Do you have a few of these laying around your house? What about chargers, printers, old computers, telephones, TVs, refrigerators, etc…..
OK, one of those might have gone through the washing machine….but really, it is sad to me that there is so much consumption and waste. A large part of it is due to technological advances. Some of it is due to product quality and some of it is due to the “needs” of my family.
I’ll limit my discussion to cell phones today. My husband had a work phone and I had a Tracfone pre-paid for emergencies. My oldest son never wanted one but my next daughter was asking for one. We finally bought a pre-paid cell phone for her birthday. She blew through the minutes in two months. After many arguments we bought the phone back and told her that if she wanted a phone as a social tool then she had to pay for it.

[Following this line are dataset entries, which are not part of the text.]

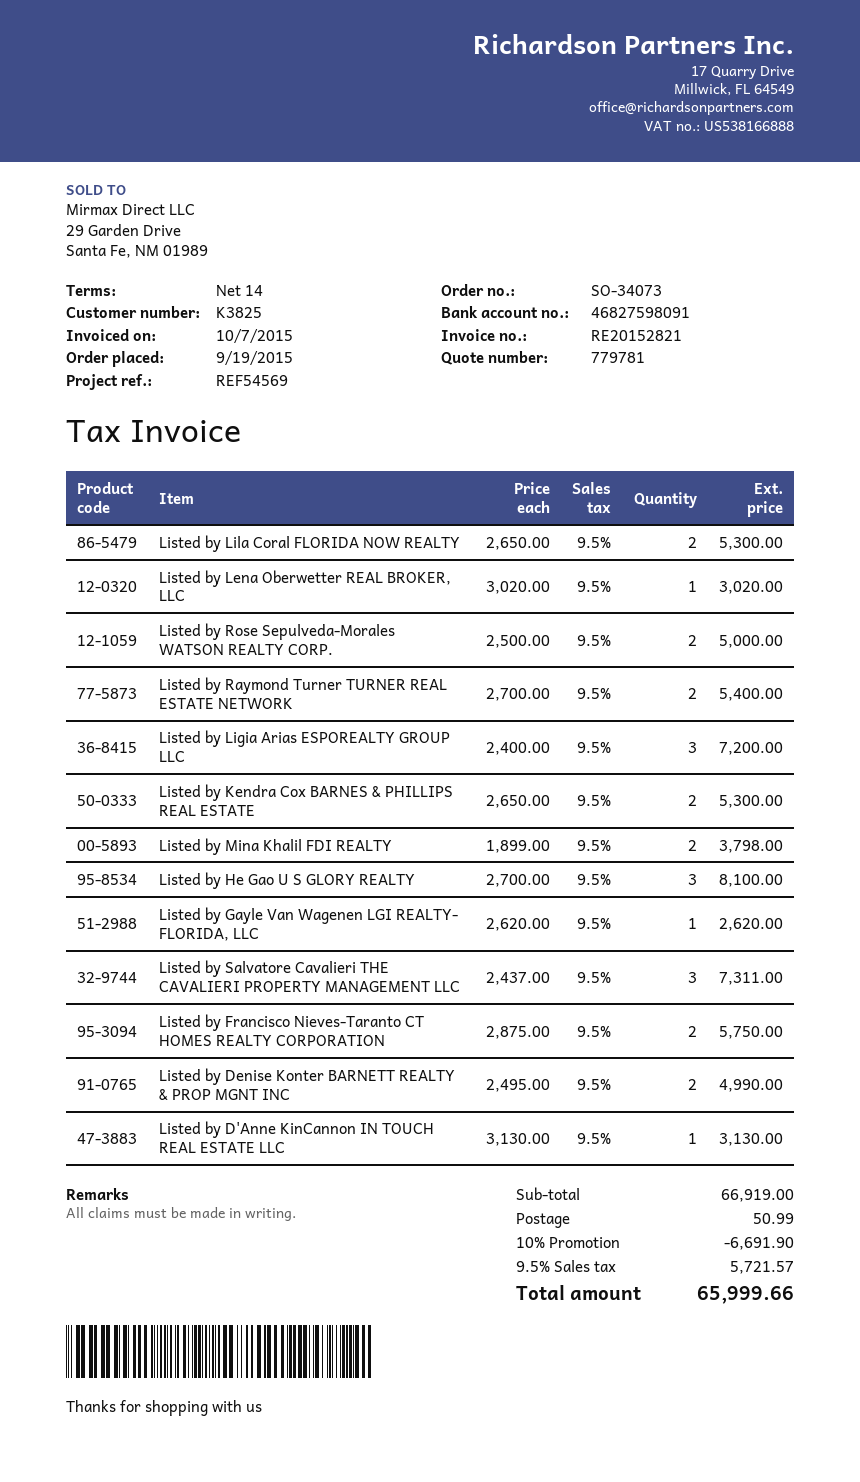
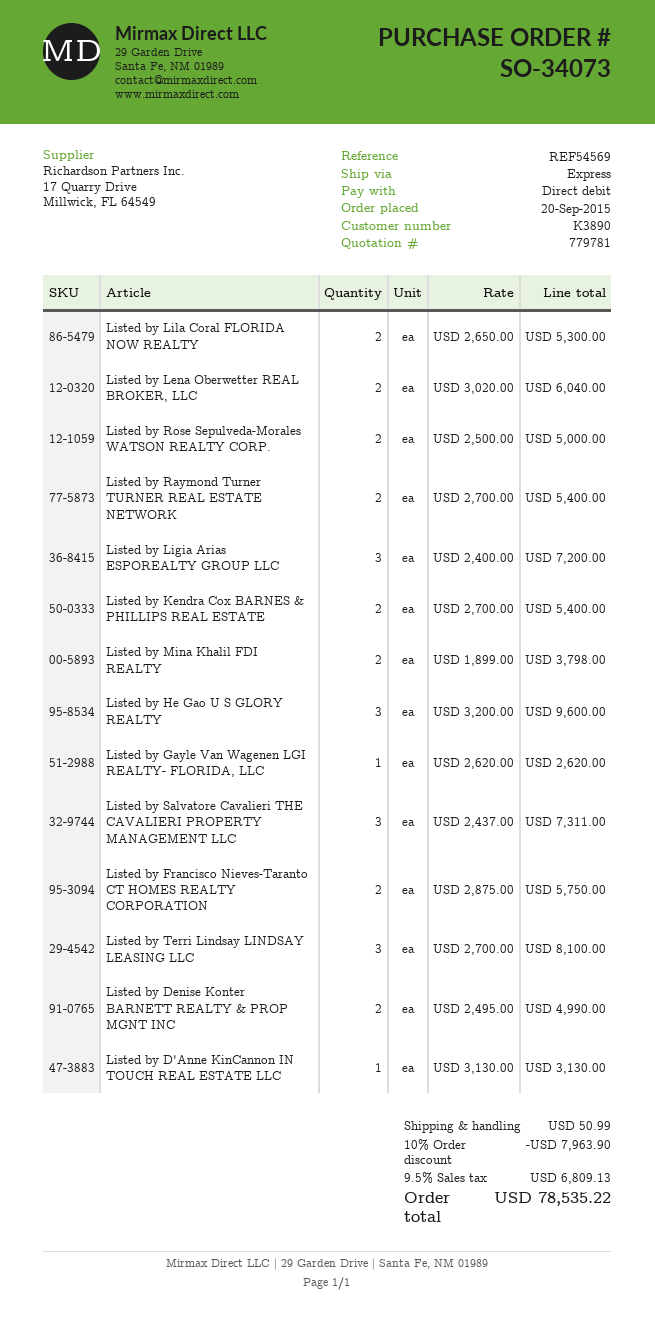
order date: 2015-09-19 -> 2015-09-20
customer number: K3825 -> K3890
Listed by Lena Oberwetter REAL BROKER, LLC: 1 x 3020.00 = 3020.00 -> 2 x 3020.00 = 6040.00
Listed by Kendra Cox BARNES & PHILLIPS REAL ESTATE: 2 x 2650.00 = 5300.00 -> 2 x 2700.00 = 5400.00
Listed by He Gao U S GLORY REALTY: 3 x 2700.00 = 8100.00 -> 3 x 3200.00 = 9600.00
Listed by Terri Lindsay LINDSAY LEASING LLC: none -> 3 x 2700.00 = 8100.00
discount: 10% = 6691.90 -> 10% = 7963.90
tax: 9.5% = 5721.57 -> 9.5% = 6809.13
total: 65999.66 -> 78535.22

She researched various options and selected a pay-as-you-go plan. And she paid for it (and continues to pay for it.) That has been the rule. Three of my kids now own phones. The 12 year old does not need a phone.
Contrary to popular belief, I believe that cell phones have increased anxiety. They give a false sense of security that you are “always in touch with your loved one.” I have many stories where just the opposite happened. The first time I gave the phone to my kids who were driving to a concert I asked them to call me. They forgot, turned the phone off (they are musicians) when they got there and I worried. (In reality, I figured they forgot.) A hairdresser let her 13-year-old go to a New Year’s Eve party and her daughter was not where she was supposed to be and not answering her phone. She finally tracked her down at 3 AM. (Yes, she got grounded.) And many, many times that people panicked because they could not reach their loved one when that person’s battery died, forgot their phone, don’t have good service in a building, etc.
I have taught my kids to make real contingencies. If they go to a party, I want the name, address and phone number (land line) of the friend that lives there. If we separate at the mall, we plan to meet somewhere at a certain time. The old-fashioned methods worked for us back “in the day” and I still like to use them. Do cell phones add a convenience to our lives? Yes they do. But they have also added a lot of stress, expense and waste to our lives as well.
Great post! Making real contingencies is an excellent idea–I’m going to do that when my children are old enough to be out by themselves.
Making real contingencies is definitely a good idea- I am sorely reminded of the limits of technology this week. With the power being out for so long and most peoples phones losing all battery power before the electricity is restored it’s not only a kick back to pre-cell phone days but pre-electricity days.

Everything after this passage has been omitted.